The computer 010 is configured to store, in the auxiliary storage device 013, the target recognition program 111, the recognition time band determination program 112, reference dictionary data 211, and threshold data 212. The target recognition program 111 and the recognition time band determination program 112 are read into a memory 012, and executed by a processor (CPU) 011. The reference dictionary data 211 and the threshold data 212 may be stored in the external storage apparatus 050.
A data structure of the reference dictionary data 211 is now described with reference to FIG. 4. The reference dictionary data 211 is constructed from one or more pieces of electronic data (images) 603 registered in advance for each target person or target object 601. The registered images are usually converted into vector data, for example, by calculating in advance a feature amount 602 in order to perform a rapid similarity degree calculation. The target recognition program 111 only handles the feature amount 602, and hence the images may be deleted after the feature calculation. For a target person having two or more feature amounts, the target person is registered by adding a registration number 604 thereto. A feature amount may also be registered by merging a plurality of registrations into a single piece of data.

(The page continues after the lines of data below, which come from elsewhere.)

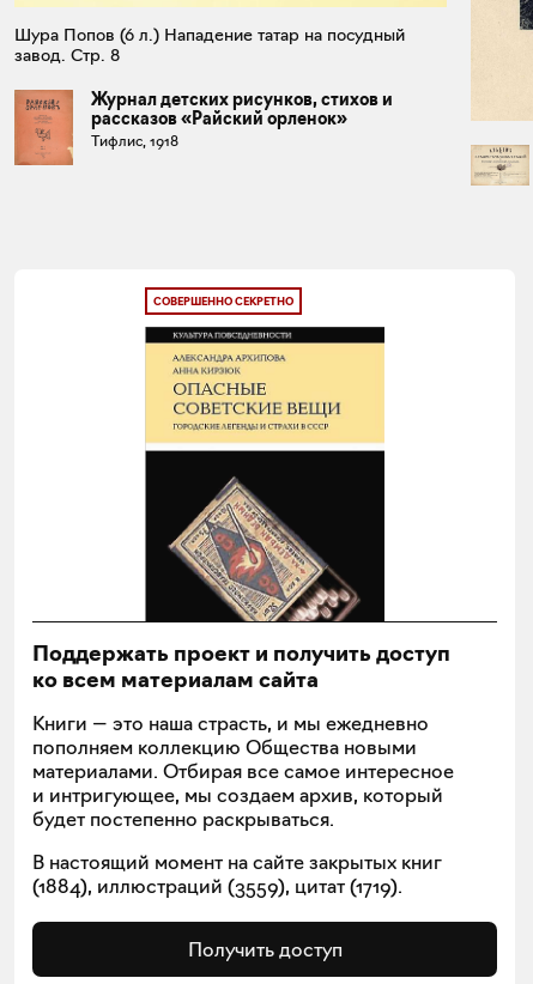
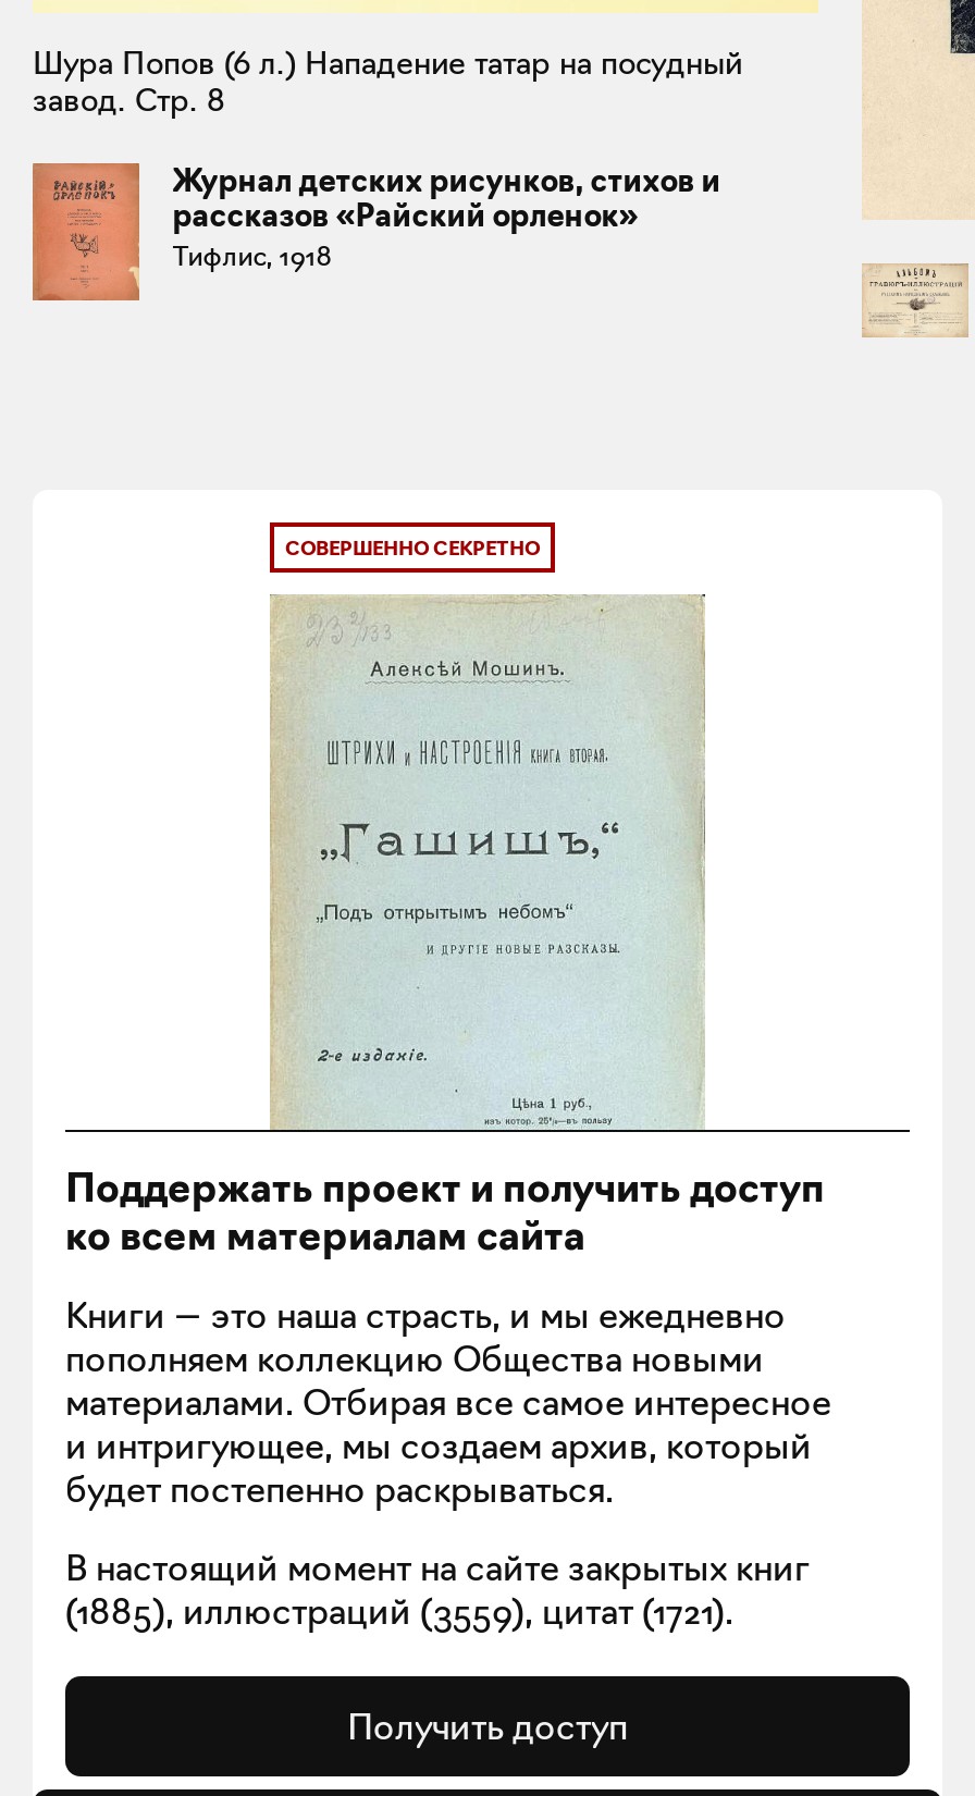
[145,326,386,622] [image] -> [270,594,705,1132] [image]
[32,874,402,898] (1884), иллюстраций (3559), цитат (1719). -> [65,1589,733,1633] (1885), иллюстраций (3559), цитат (1721).

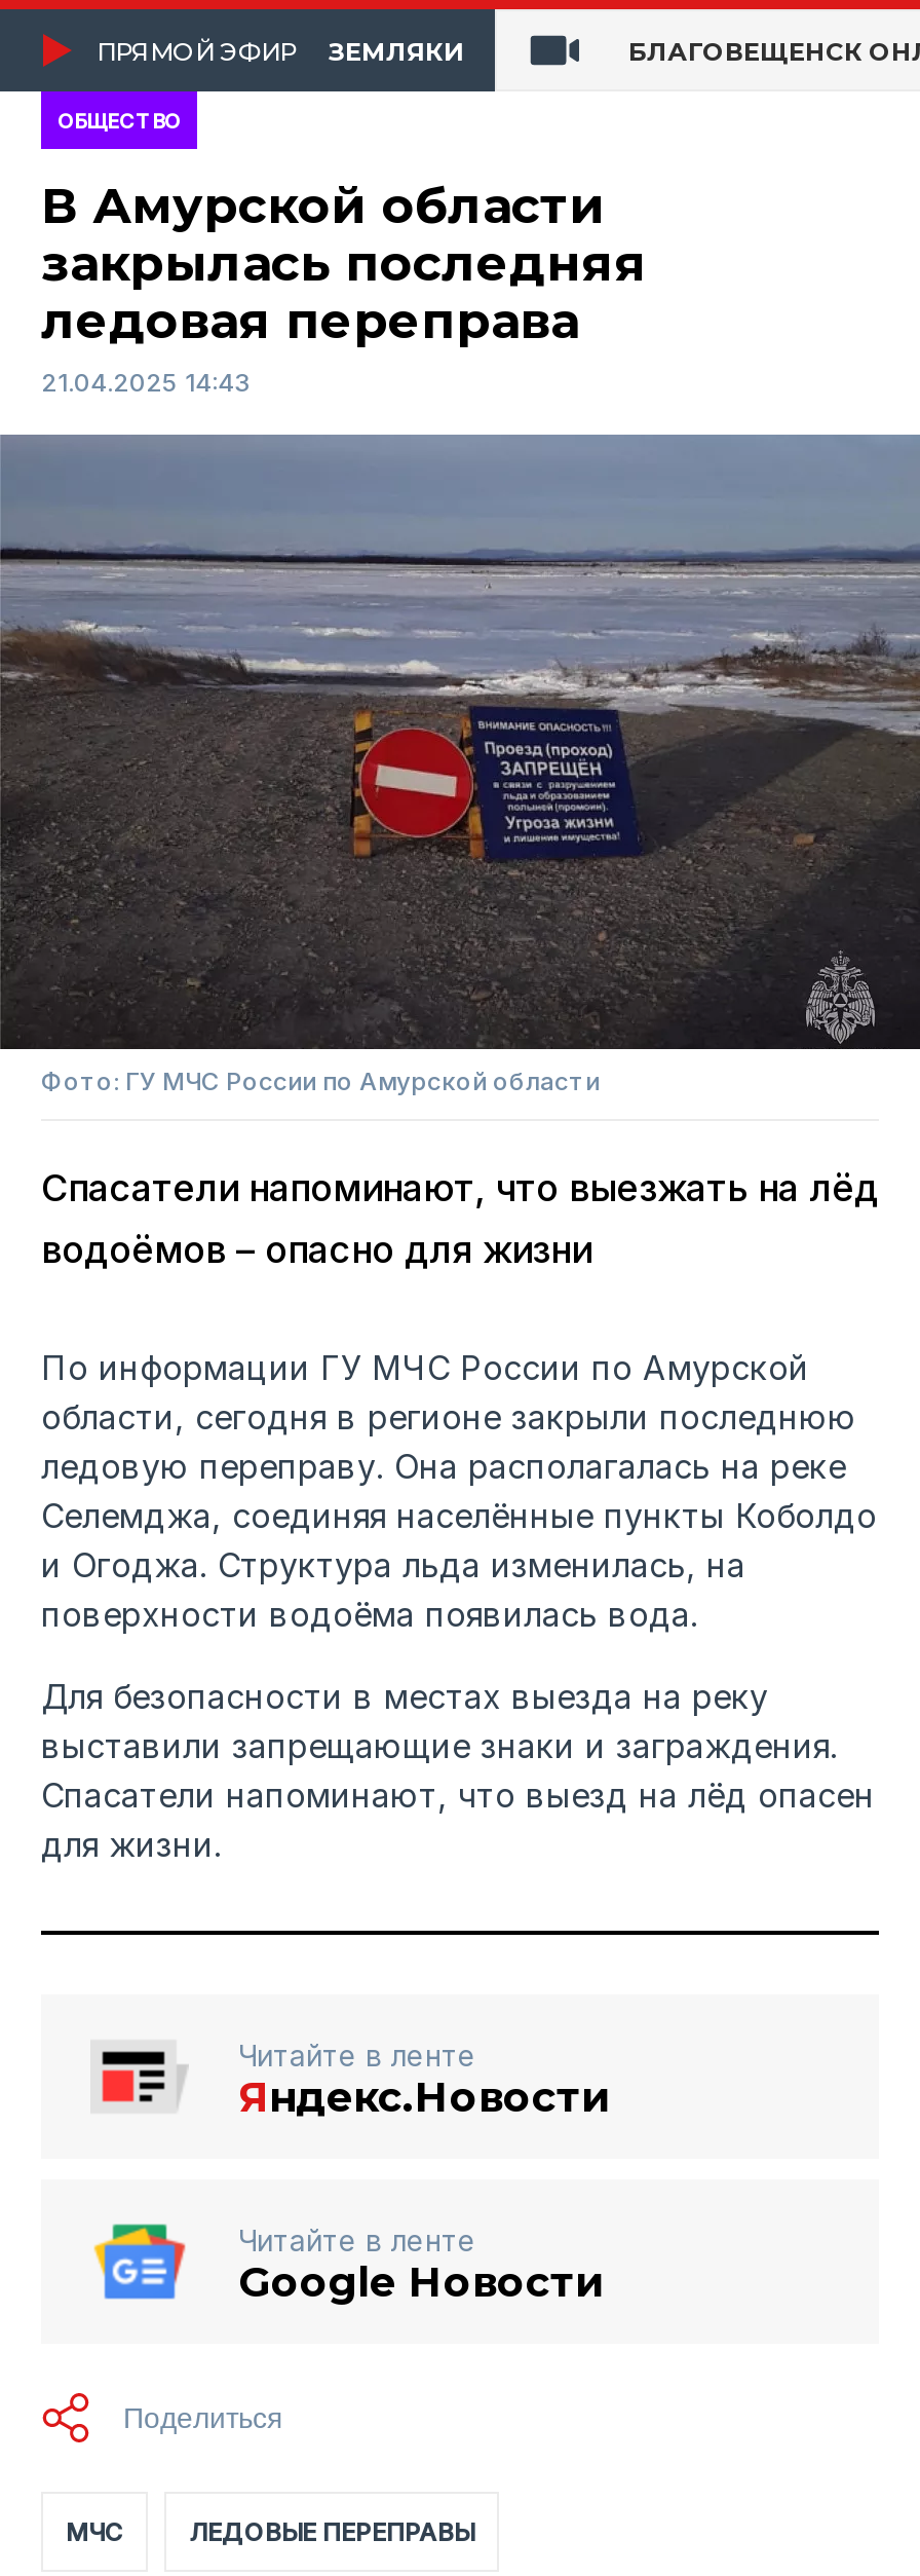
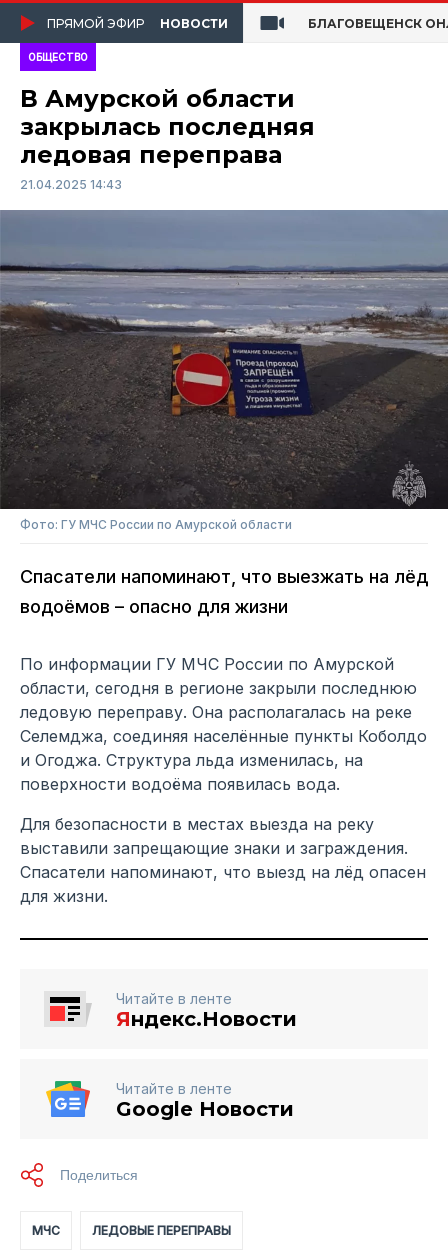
[329,35,464,66] ЗЕМЛЯКИ -> [160,16,228,30] НОВОСТИ

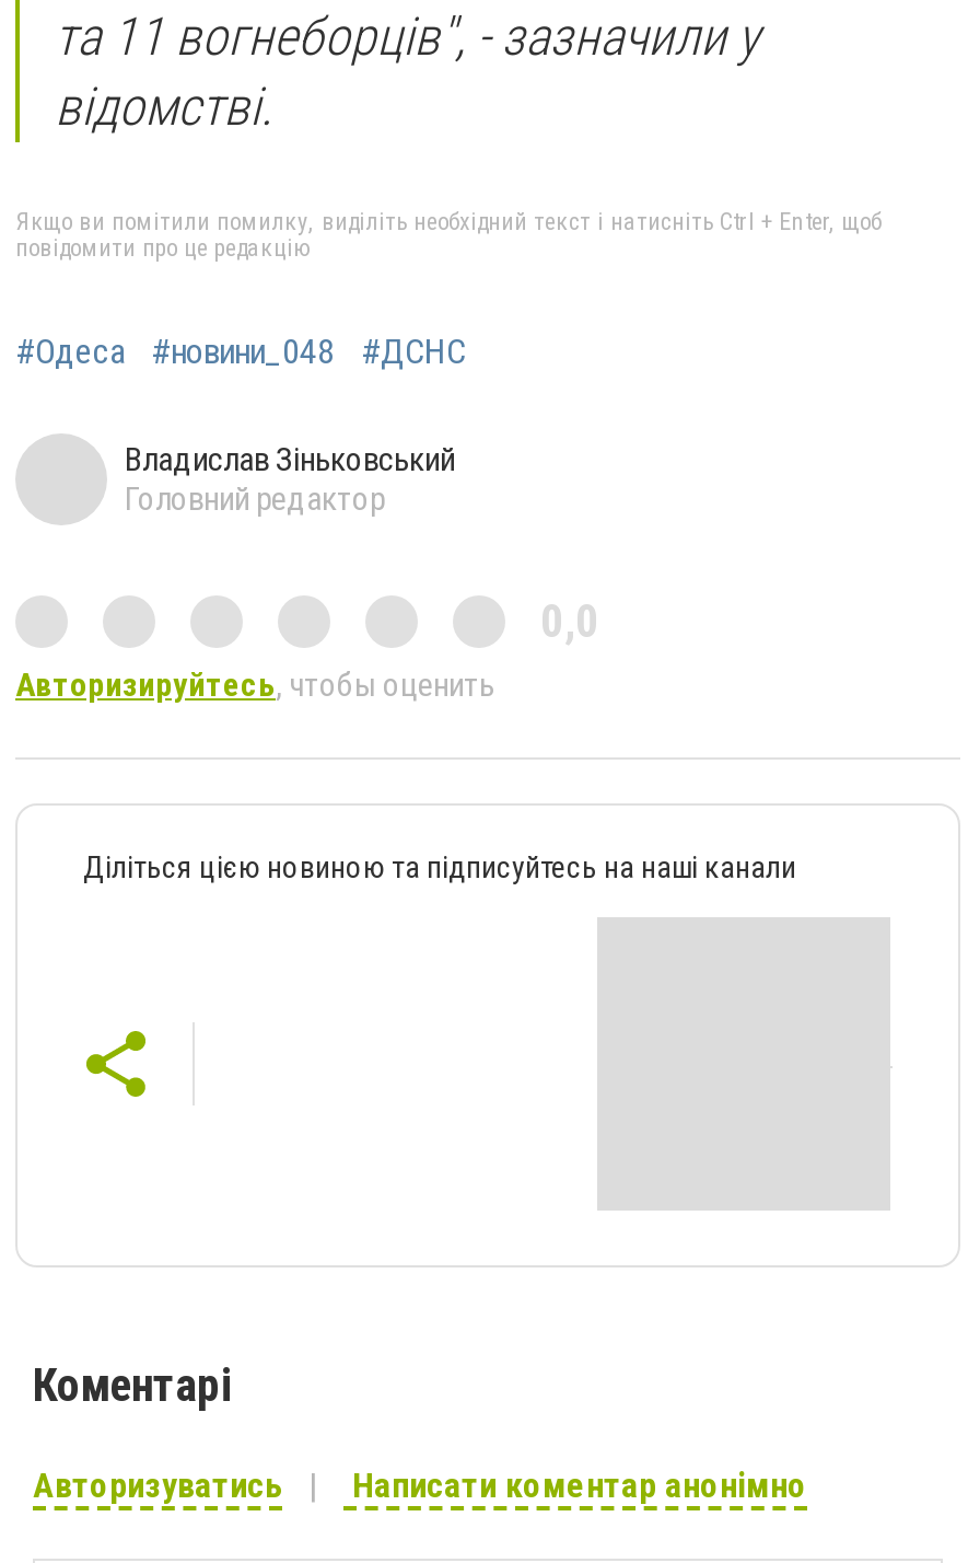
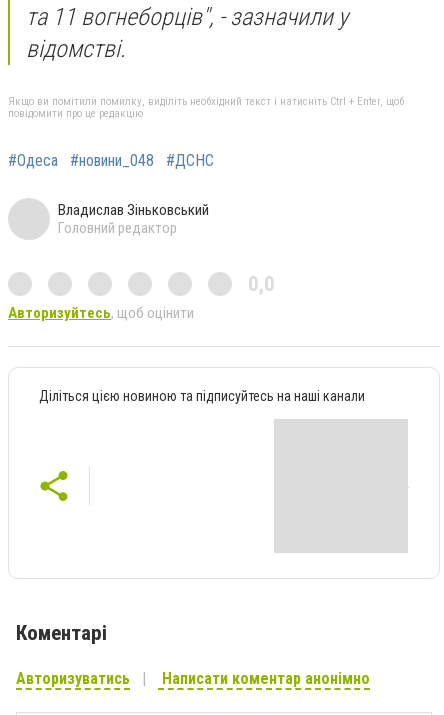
[15,666,494,706] Авторизируйтесь, чтобы оценить -> [8,304,194,322] Авторизуйтесь, щоб оцінити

The threshold data 212 is configured to store a threshold to be used by the target recognition program 111.
The computer 020, which includes the video editing program 121, is configured to function as a video editing module by the processor executing the video editing program 121. The computer 030, which includes the video search/playback program 131, is configured to function as a video search/playback module by the processor executing the video search/playback program 131.
Next, one example of video information indexing processing is described for a case in which only one person is detected from video. The target recognition program 111 is configured to sequentially read into the memory 012 a plurality of video files included in the video data 251.
In FIG. 3, a sequence (S310) for generating the recognition frame data 252 from a read video file is illustrated.
First, for all the frames in the video file (or, frames extracted at uniform intervals) (S311), a similarity degree is calculated by performing pattern matching with the reference dictionary data 211 (or, feature amount comparison) (S312). In this step, similarity degree=100 means a perfect match with a specific person (or object), and similarity degree=0 means that there is no similarity at all, namely, a different person or object. Next, a first threshold is read from the threshold data 212, and compared with the calculated similarity degree (S313). The first threshold, which is set in advance, is a quantitative reference value for determining whether or not a specific person is present based on the similarity degree.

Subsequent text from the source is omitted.